[Source information — start]

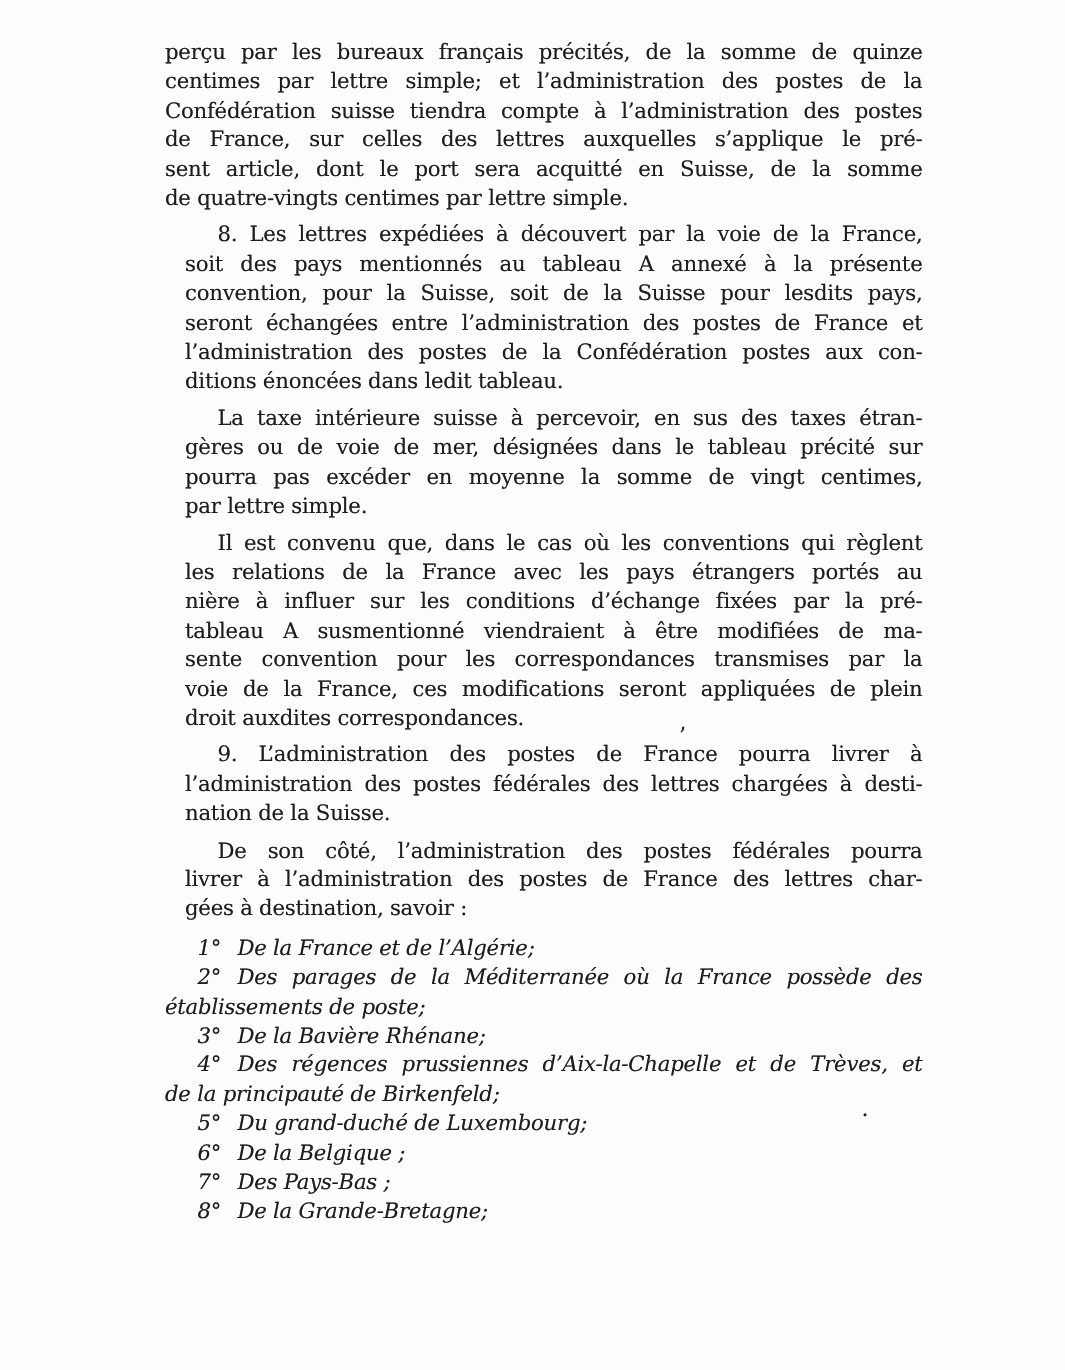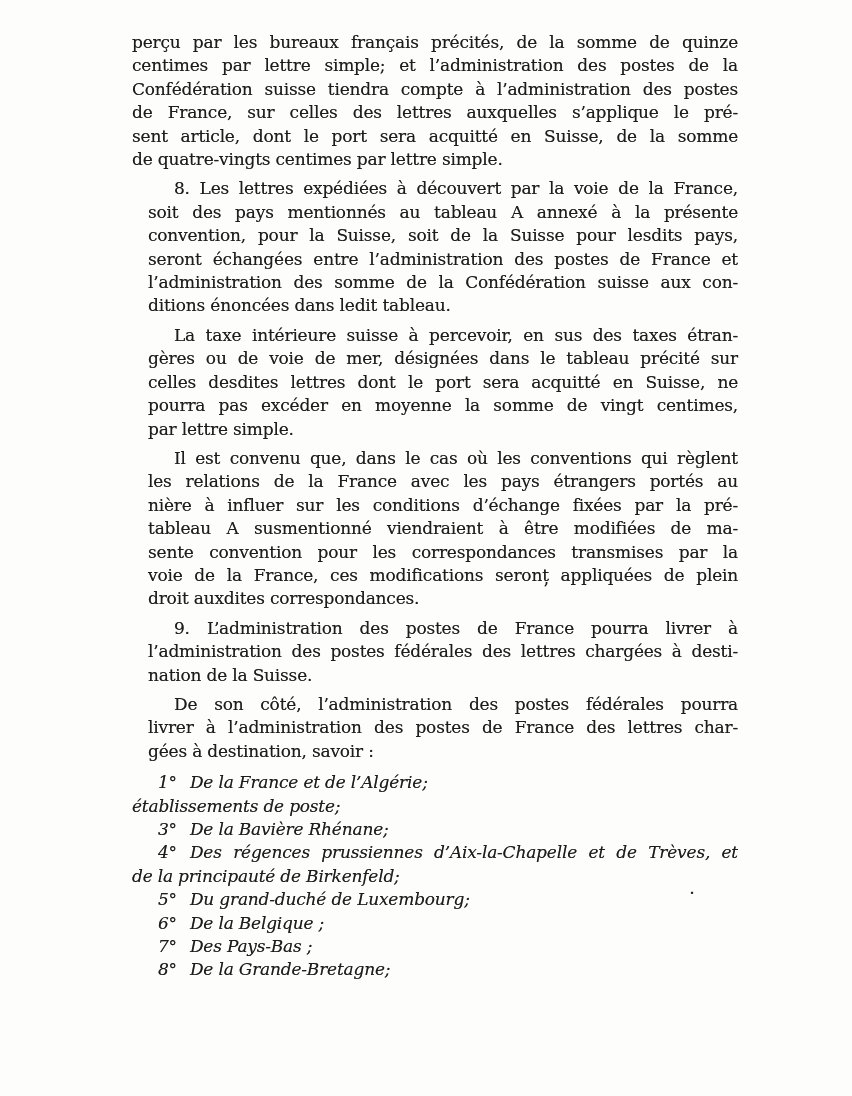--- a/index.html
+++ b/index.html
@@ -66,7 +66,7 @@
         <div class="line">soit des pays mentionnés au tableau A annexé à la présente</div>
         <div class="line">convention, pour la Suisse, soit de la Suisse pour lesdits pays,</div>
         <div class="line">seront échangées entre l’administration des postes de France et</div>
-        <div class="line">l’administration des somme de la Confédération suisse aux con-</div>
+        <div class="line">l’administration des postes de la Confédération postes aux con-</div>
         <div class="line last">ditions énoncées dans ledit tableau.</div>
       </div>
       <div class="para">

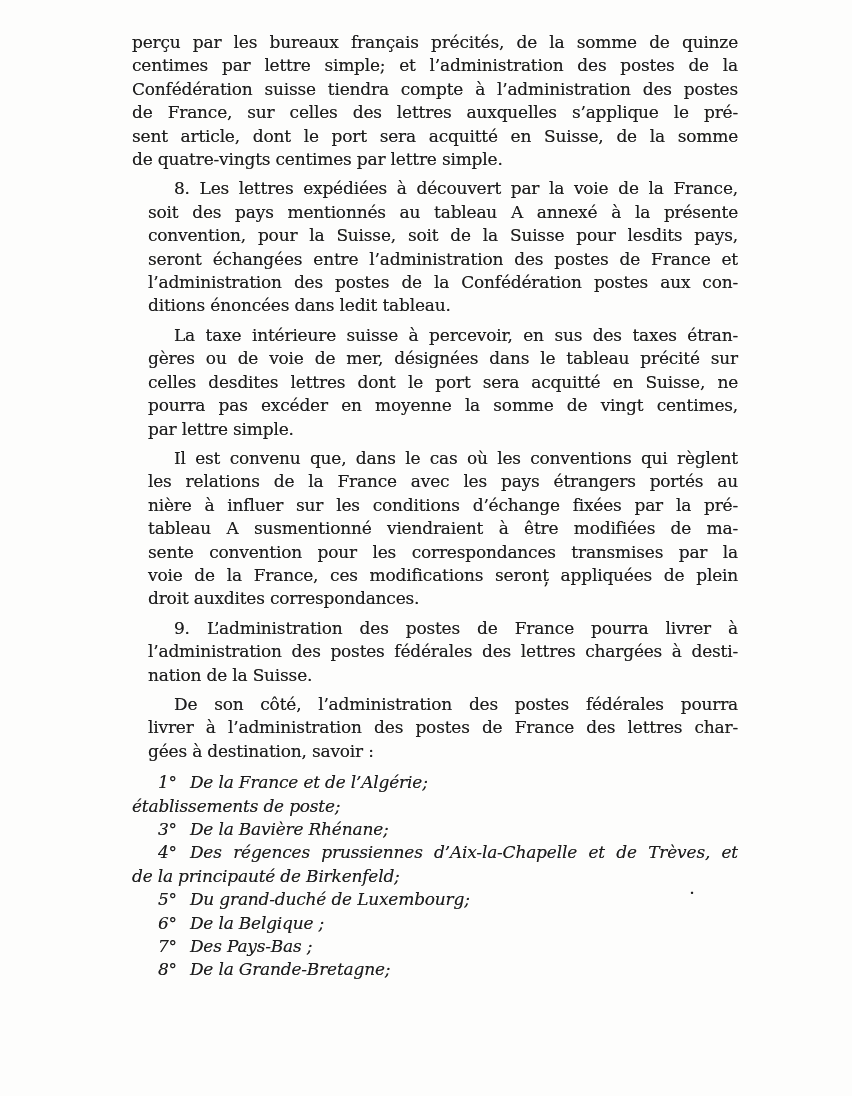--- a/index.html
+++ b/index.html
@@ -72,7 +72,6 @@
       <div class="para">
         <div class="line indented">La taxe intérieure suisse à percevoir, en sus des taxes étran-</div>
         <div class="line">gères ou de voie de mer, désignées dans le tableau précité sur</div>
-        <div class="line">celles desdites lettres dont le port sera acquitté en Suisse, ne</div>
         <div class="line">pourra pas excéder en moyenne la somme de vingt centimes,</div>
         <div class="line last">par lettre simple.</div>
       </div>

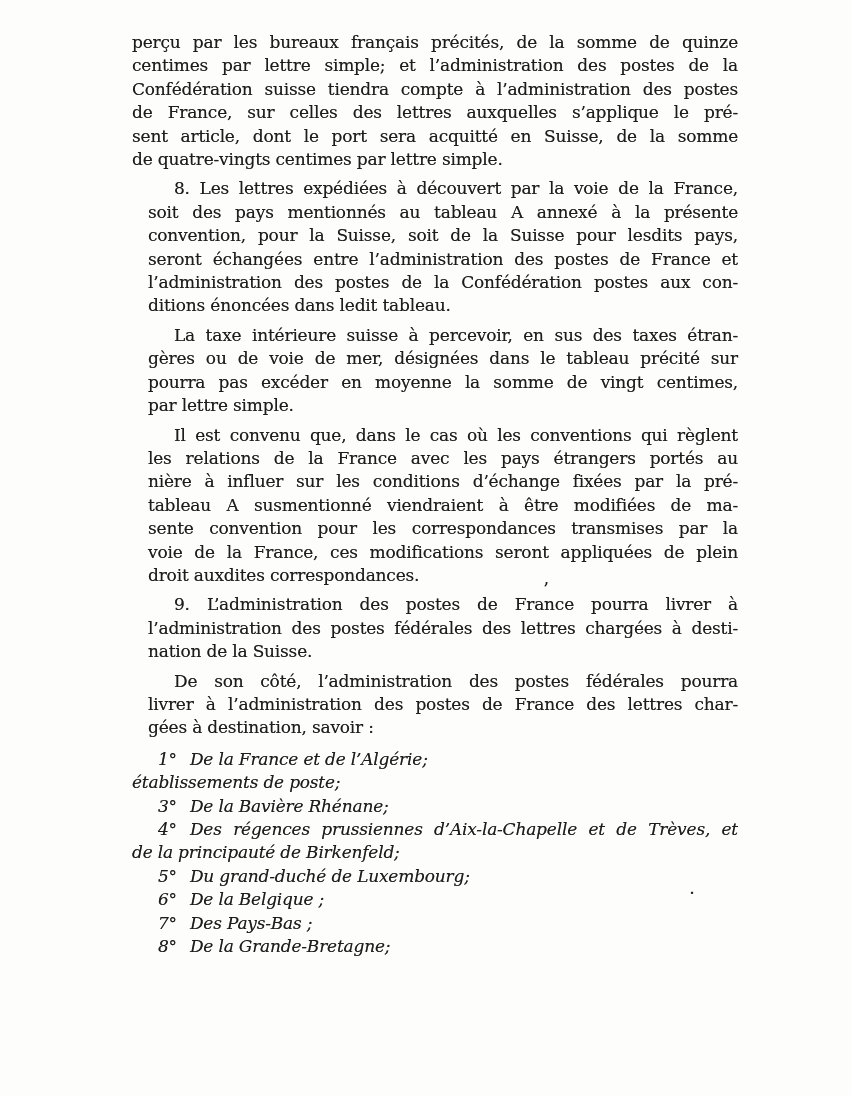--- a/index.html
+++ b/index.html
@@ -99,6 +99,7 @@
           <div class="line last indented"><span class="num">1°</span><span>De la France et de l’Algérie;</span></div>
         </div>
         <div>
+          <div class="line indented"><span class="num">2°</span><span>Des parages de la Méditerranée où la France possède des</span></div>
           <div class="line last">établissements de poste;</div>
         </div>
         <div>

[Source information — finish]

### Task to complete
Reproduce each line of the material in which the string "span" occurs.

### Exercise response
           <div class="line last indented"><span class="num">1°</span><span>De la France et de l’Algérie;</span></div>
+          <div class="line indented"><span class="num">2°</span><span>Des parages de la Méditerranée où la France possède des</span></div>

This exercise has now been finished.